A coalition of rights organizations, including the UN Human Rights Council, PEN America, and the Better World Campaign, has submitted a letter to Pompeo saying that the administration’s call for reforms are “grounded in legitimate concerns,” but called the decision to withdraw “counterproductive to American national security and foreign policy interests.”

“I supported the changes,” said Peter Yeo of the Better World Campaign, “but the response to not getting reform shouldn’t be to pull out. It should be to redouble American leadership.”

The council replaced the UN Commission on Human Rights, which was disbanded in 2006 by then–UN secretary-general Kofi Annan, who said that “the commission's declining credibility has cast a shadow on the reputation of the United Nations system as a whole.”

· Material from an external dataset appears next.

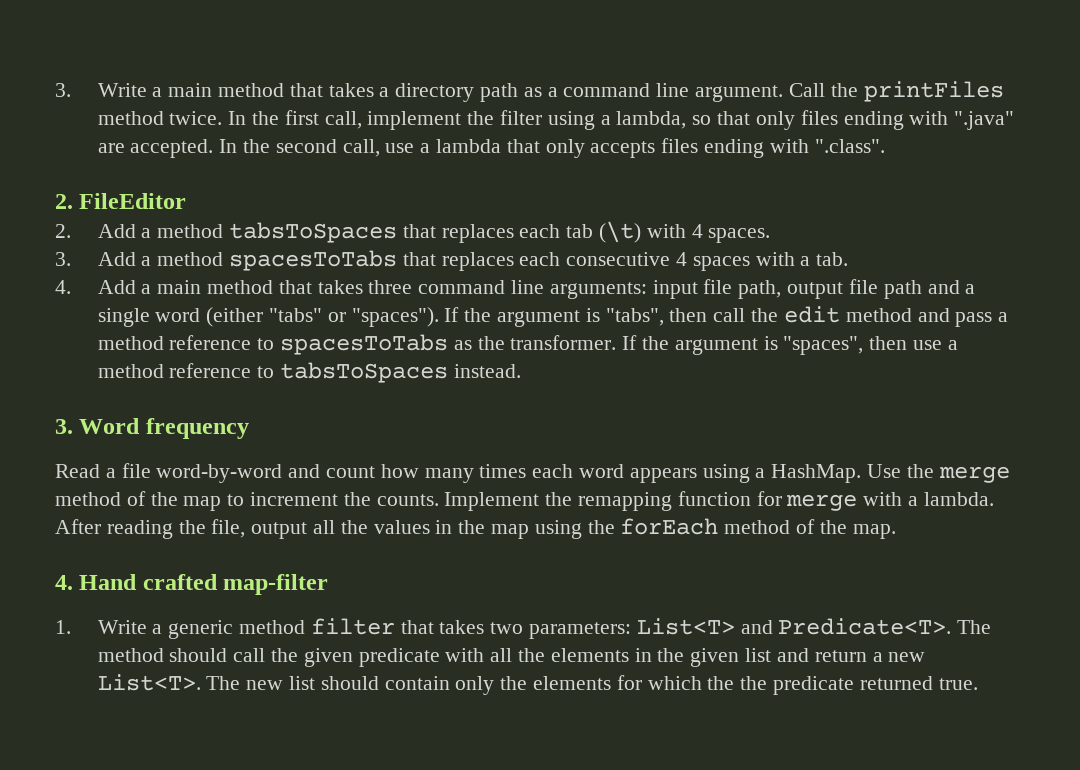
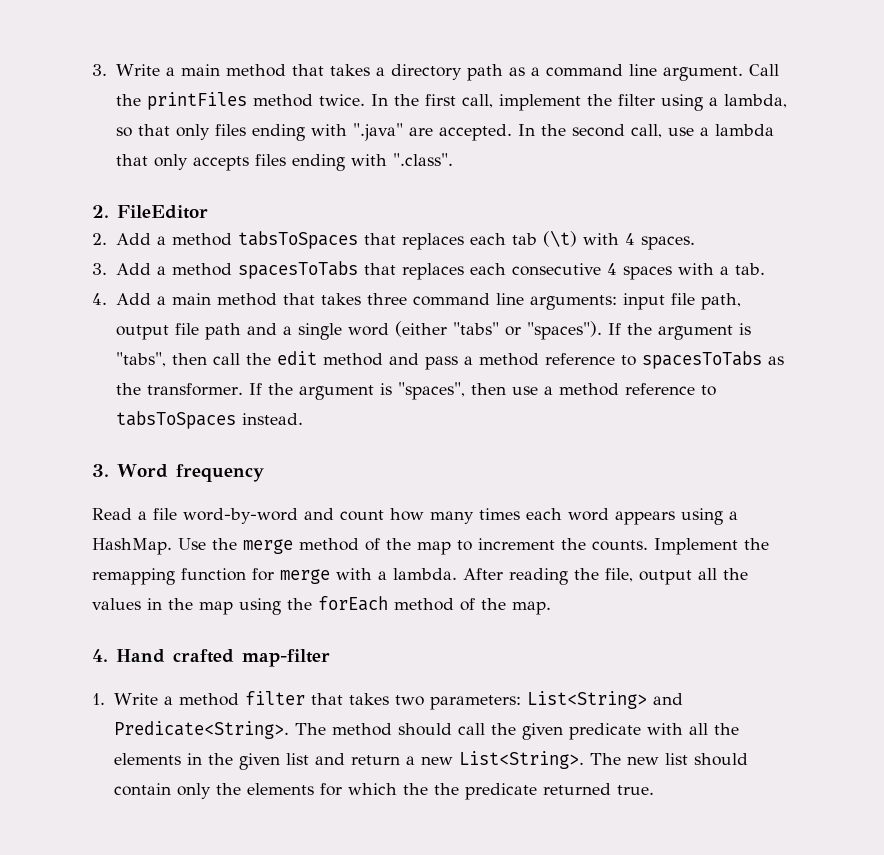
[168,620,234,639] generic -> (173, 700) none
[636,618,952,635] List<T> and Predicate<T>. -> [526,691,683,709] [113,721,289,739] List<String> and Predicate<String>.
[97,674,201,691] List<T>. -> [458,751,584,769] List<String>.

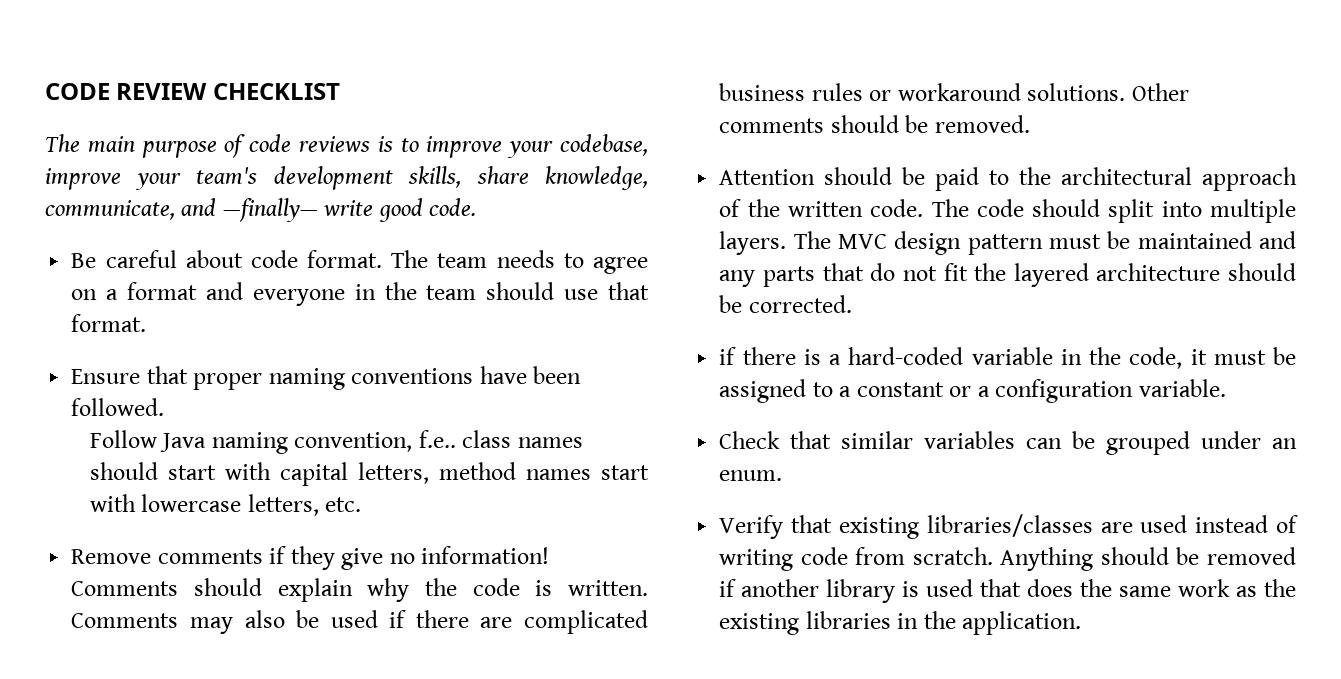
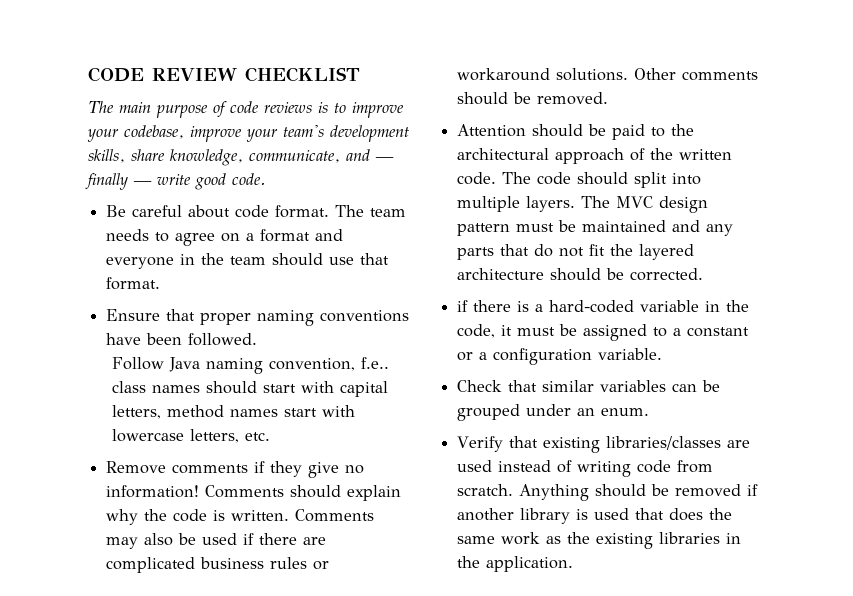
[222,198,318,222] —finally— -> [375,157,394,161] [85,173,152,190] — finally —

The George W. Bush administration declined to join the new human rights body when it was created, citing concerns about the strength of the organization. “We will seek to support [the council] when we can, to strengthen it, and we certainly won't do anything to harm it," then–undersecretary of state for political affairs Nicholas Burns said in statement to the New York Times at the time.

The US was first elected to the council in 2009 under the Obama administration. In the years since then, the body — alongside its annual review of the human rights records of all UN members — has launched inquiries into human rights abuses in North Korea and Syria and has affirmed LGBT rights as human rights.

The US was most recently reelected to the council in 2016, after a one-year hiatus, for a term that started Jan. 1, 2017. The US had a year and a half left in its current three-year term prior to Haley’s announcement. No country had ever quit the council previously.